Как редко мы, размышляя о тех или иных фактах наших дней, видим корни этих фактов в далеком прошлом, в веках, истории. Мы возмущены выселением крымских татар, но не является ли эта мера естественным продолжением долгой семивековой борьбы?

Поэтическая повесть об Азовском сидении была написана в Москве кем-то из казачьего посольства – как считается в пользу признания царем Азова.

Вероятный автор – казак, войсковой дьяк Федор Иванов Порошин, в прошлом беглый холоп знаменитого вельможи Одоевского.

Однако царь решил отдать Азов туркам и есаула Федьку Порошина сослать в Сибирь.

Вот – величайшая историческая несправедливость!

В январе 1959 года Ю. В. отдыхал в Ялте, в Доме творчества писателей.

21 января

Зимняя Ялта прекрасна. Напоминает городишко из итальянских фильмов: старый, грязный, каменный, малолюдный, и – море. На кофейно-серых горах пятнами лежит снег. Темно-синее море, бледно-синее небо. По набережной гуляют люди, одеты по-разному: некоторые в пиджаках как летом, а иные в пальто и в меховых шапках.

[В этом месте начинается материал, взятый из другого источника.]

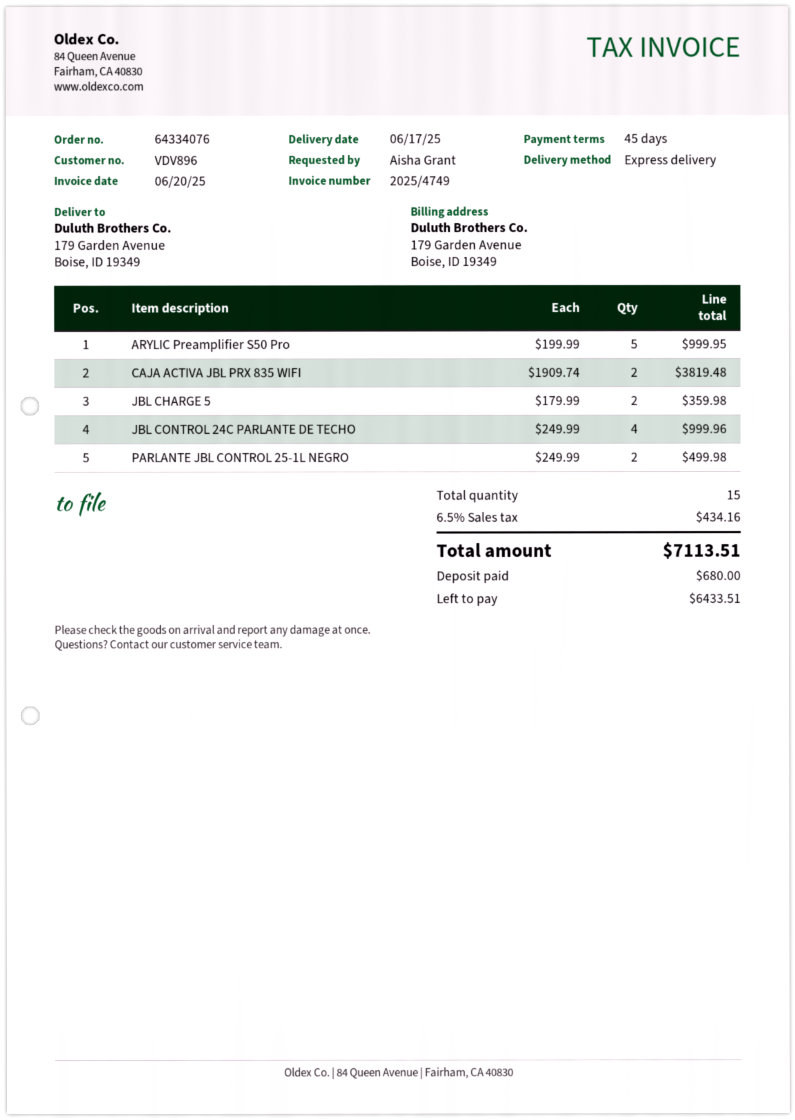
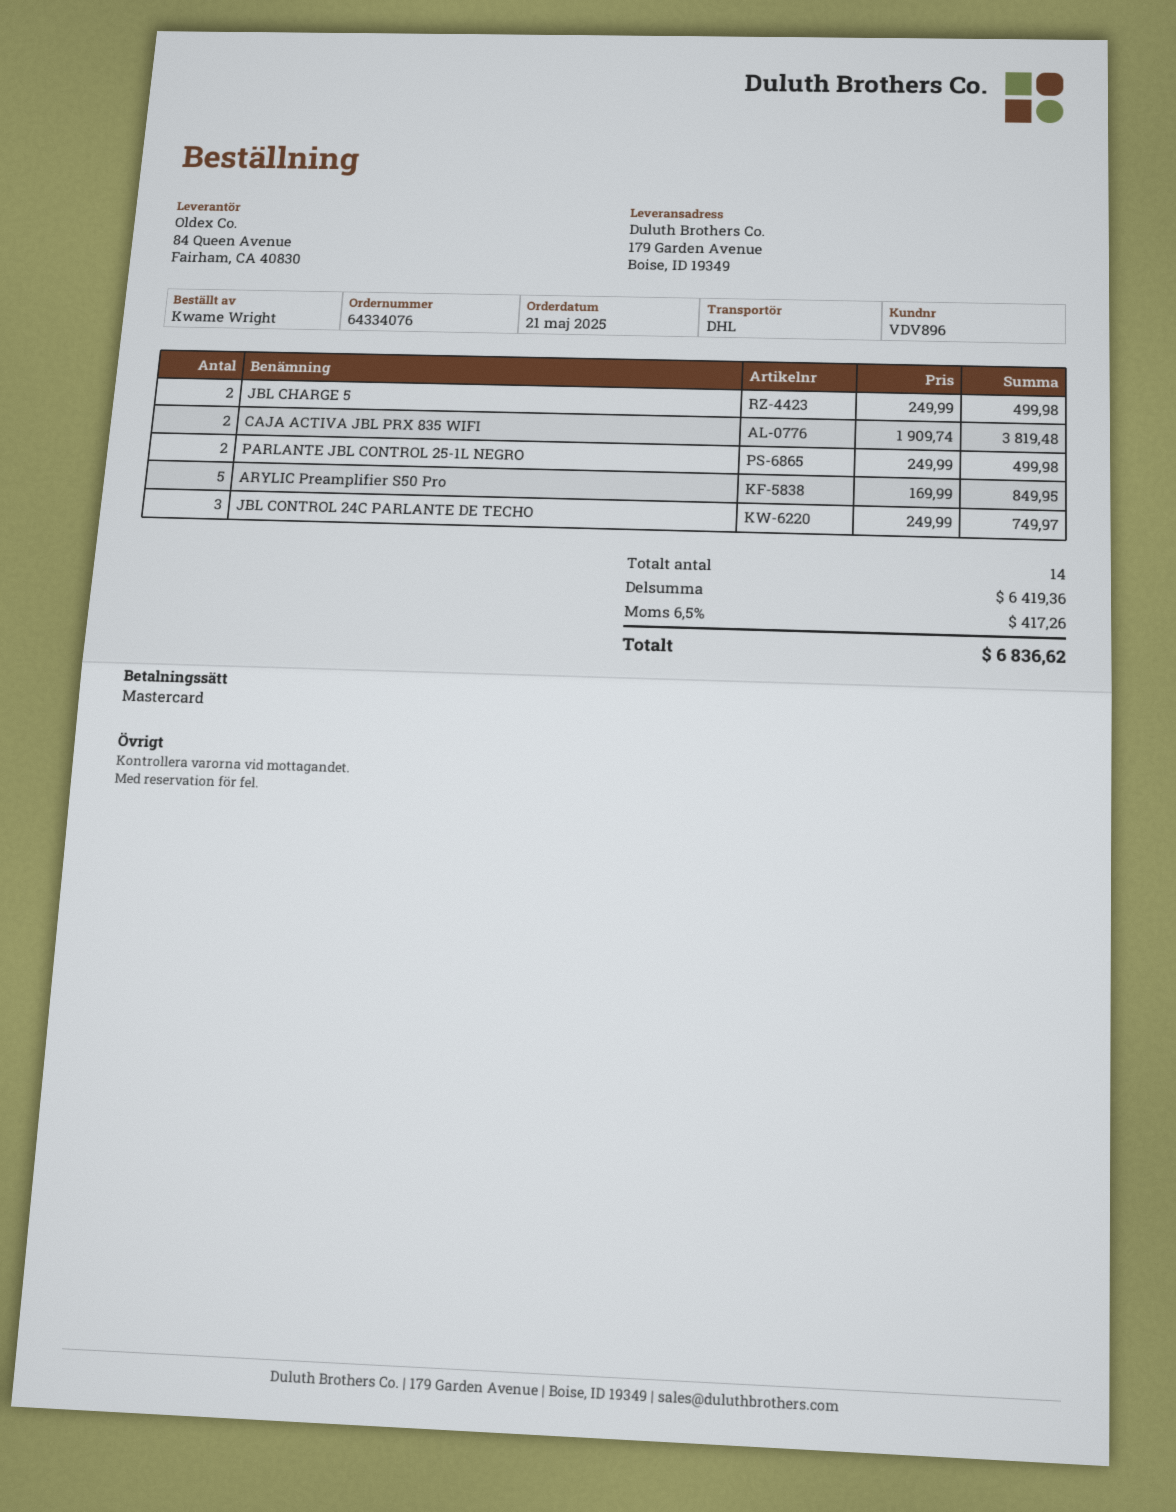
ordered by: Aisha Grant -> Kwame Wright
shipping method: express -> DHL
ARYLIC Preamplifier S50 Pro: 5 x 199.99 = 999.95 -> 5 x 169.99 = 849.95
JBL CHARGE 5: 2 x 179.99 = 359.98 -> 2 x 249.99 = 499.98
JBL CONTROL 24C PARLANTE DE TECHO: 4 x 249.99 = 999.96 -> 3 x 249.99 = 749.97
total quantity: 15 -> 14
tax: 6.5% = 434.16 -> 6.5% = 417.26
total: 7113.51 -> 6836.62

В парке необыкновенно зеленеет всякая вечнозеленая флора. Пряный лекарственный запах лавра. Вечером становится холодно.

Вечером сидят в вестибюле и болтают.

К. Г. Паустовский – старенький и простодушный. Его мучает астма, и все же он всегда весел, бодр, рассказывает смешные истории, и сам смеется анекдотам Казакевича.

Казакевич – специалист загадывать шарады. Он их придумывает мгновенно. Например: какое обращение к еврею является одновременно римским оратором? (цыц-арон)

Придумывает смешные фамилии: Голгофман.

Еврей выкрест: Пров Акатор.

Константин Георгиевич стал забывчив и рассеян. Старость не щадит никого.

27 января

Приехал Арбузов.

Вчера погода испортилась. Утром выпал снег. Он падал и таял. На горах снега много. Стало холодно.

Мне совершенно не работается. Какой-то кошмар! Я только жру, сплю, болтаю и толстею.

Летом Ю. В. был занят работой над первым вариантом романа «Утоление жажды». Сначала казалось, что это будет повесть. Осенью он опять поехал в Туркмению.

17 октября 1959 г

Для повести.

Надо ввести мир города. Множество поразительных судеб. У каждого человека, прожившего основательный кусок жизни, – есть нечто удивительное в судьбе.

Это надо увидеть.

Здесь будут:

Б. Кудрявцев – исколесивший Европу.

Женщина, потерявшая всех в землетрясении.

Журналист, заброшенный сюда как сухой лист…

Больные нефритом, неизлечимой болезнью, для которых жизнь в Туркмении – единственное спасение.